第41話 聖人と黒騎士②

 三倉が消えた空間を見つめるオレ達。

 セルディがオレを見る。

 手応えはあったはずだと、オレは小さく頷いた。


 しかし、【転送】を知らないグレイ達は別だ。

 特にこの場に三倉を連れてきたジュニパーは、責任を感じて放心してしまった。


 そんな葬式ムードのグレイ達を他所に、フォーブランの高笑いが響き渡る。


「はっはっはっはっはっ! 見たか、見たか、見たか! コレが【聖人】となった私の力だ!」


「何度でも言うが、それはゼラの力だ!

 癒しの力だ! 決して人をあやめる為の物ではない!」


 グレイが剣を突き付けるが、フォーブランは全く意に介さない。


「ほざけ! 女神の手先が!」

 ズブリとフォーブランが腹に刺さった金属杭を抜き取る。

「やはり貴様らには、【聖人】たる私の力を思い知らせる必要がありそうだな」


「あああああっ!」


 フォーブランの声に合わせて魔石が輝きを増し、ゼラが苦痛に悲鳴を上げる。


「女神を屠る、真の力を見るがよい!」


 そして魔石の輝きがフォーブランに移り、その体を輝かせた。

 ゼラは気絶したのか、もう何も言わない。


 光の中、フォーブランの姿が変わっていく。


 筋肉が増え、頭の両側から歪で大きな角が生えてきた。

 髪は白銀に硬質化し、体中に隈取りのような模様が浮かび上がる。

 そして、瞳の無い目が金色に輝く。

 差し詰め、【聖人】の第二形態といったところか。


 やがて光が収まると、そこに立っていたのは人とも魔物とも呼べない生物だった。


 赤く染まった体。隈取り模様から溢れる白銀の光。


 その光の一部は台座の魔石と繋がったまま。


『黒騎士いいか?』


 と、シュークからの通信。


「どうした?」


『状況を説明する。中継している物体が【聖女候補】から魔力を奪い続けて蓄積している。そこから討伐対象に魔力を供給しているようだ。

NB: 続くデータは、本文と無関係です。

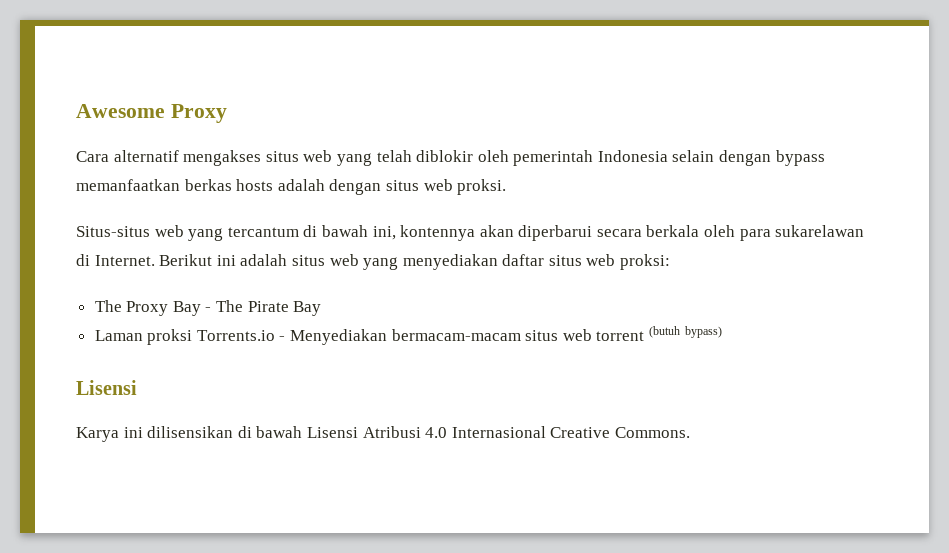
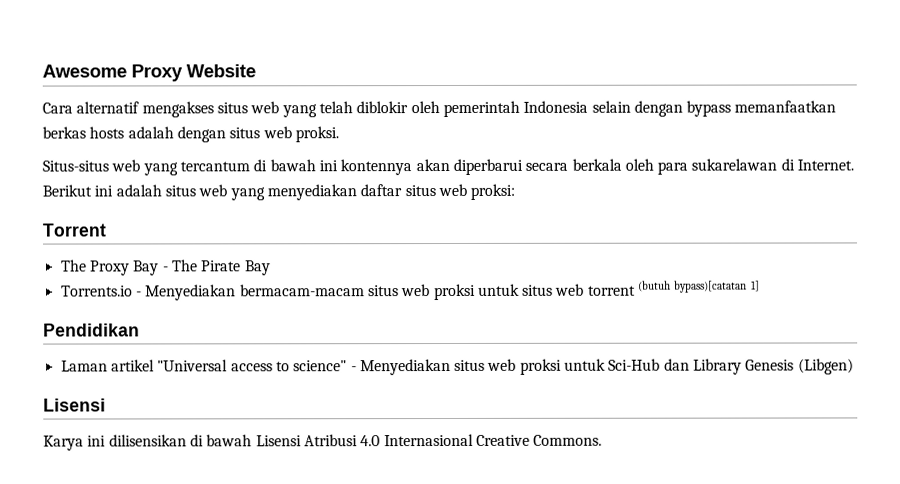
(227, 113) none -> [186,64,256,78] Website
[372,226,396,240] ini, -> [318,160,338,172] ini
(671, 262) none -> [42,223,106,237] // Torrent
[94,329,193,345] Laman proksi -> (271, 268) none
[596,326,722,341] torrent (butuh bypass) -> [433,280,760,301] [43,323,140,337] [60,358,854,376] proksi untuk situs web torrent (butuh bypass)[catatan 1] // Pendidikan // Laman artikel "Universal access to science" - Menyediakan situs web proksi untuk Sci-Hub dan Library Genesis (Libgen)

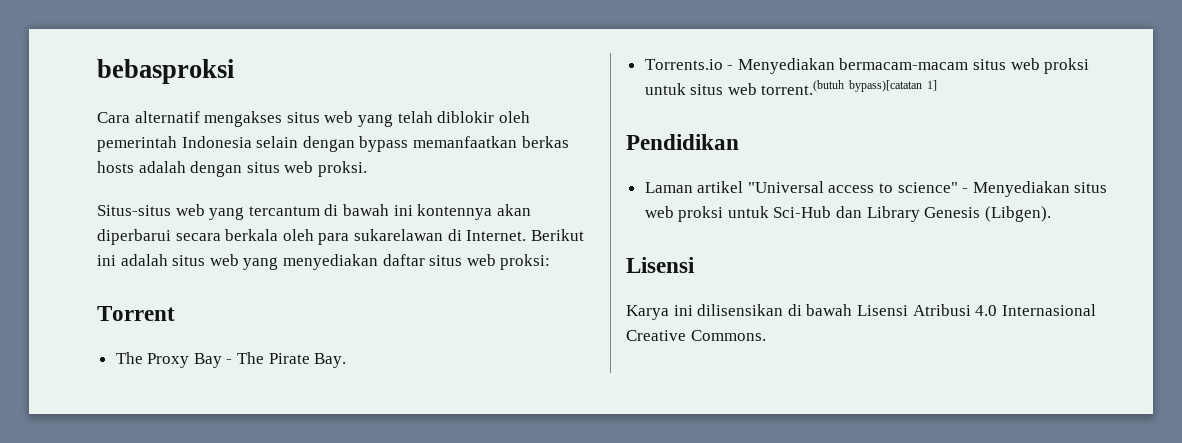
[42,64,256,82] Awesome Proxy Website -> [97,59,234,84] bebasproksi
[244,260,271,276] Bay -> [314,353,347,368] Bay.
[587,280,672,296] torrent (butuh -> [761,80,845,95] torrent.(butuh
[797,358,854,375] (Libgen) -> [984,206,1051,222] (Libgen).

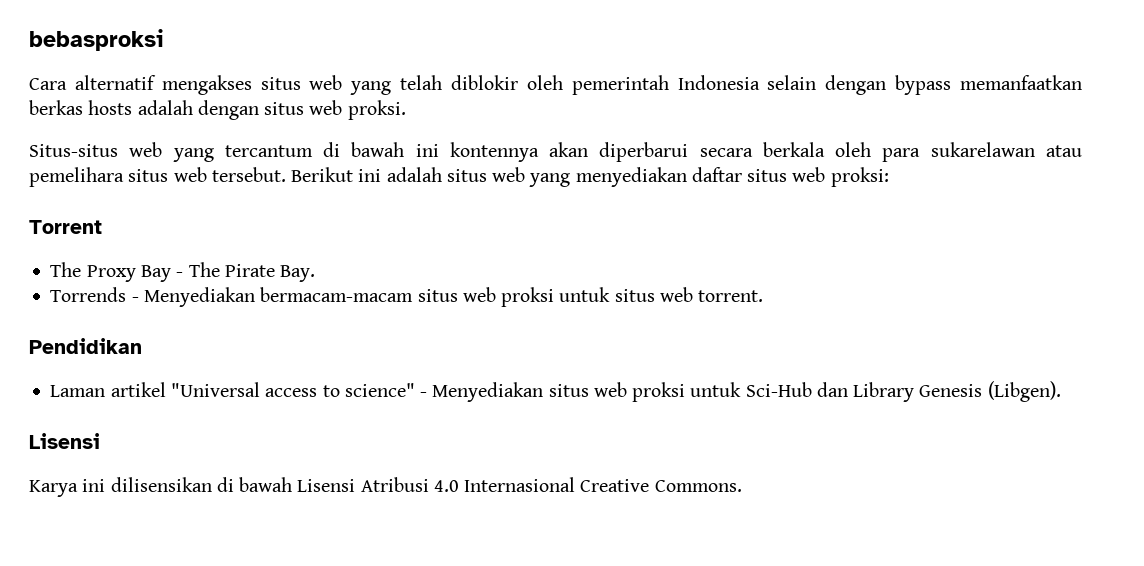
[447,229,527,241] di Internet. -> [1045,145,1082,157] [29,167,286,187] atau pemelihara situs web tersebut.
[644,59,723,70] Torrents.io -> [50,287,127,302] Torrends
[761,80,937,95] torrent.(butuh bypass)[catatan 1] -> [698,290,764,302] torrent.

 体が魔力崩壊を起こさないよう、調整されているのだろう。

 中継物体はかなりの魔力を溜め込んでいるから、破壊しようと思うなよ。

 恐らく大爆発だ』


「成る程。ということは、ゼラを引っ剥がせばいいのか?」


『そのゼラというのが【聖女候補】ならね』


「了解した。と言うことで……」


 と、切り出してみても、誰も通信内容を知らないから無駄か。


「あの魔石はほぼ爆発物なので手出し無用。

 攻撃対象は【聖人】フォーブラン。

 【聖女候補】を台から外せば、魔力の供給は押さえ込めそうだ」


「どうして知っているのかは分かりませんが、状況は分かりました。

 では、魔法師団長たる私は接近戦は不得手ですので、援護いたしましょう」


「ああ頼む。突っ込むのは自分だ」

 オレはジュニパーに頷く。


わたくしはゼラの救出に」


「微力ながらお供いたします」


「役割分担が決まったところで、行くぞ!」


 その言葉を合図に、セルディとグレイ達は移動をはじめた。


 残ったのはオレとジュニパーだか、オレは気になっていることを訊いてみた。


「しかし、よく初対面の自分を信じてくれたな」


 するとジュニパーは、

「セルディ嬢のお陰と思ってください」

 と答えた。


「?」オレがどういう事かと首を傾げると、ジュニパーが教えてくれた。


「彼女のことは学園や貴族の集まりで見かけますが、辺境伯家の令嬢であることを差し引いても、他人を信用していません。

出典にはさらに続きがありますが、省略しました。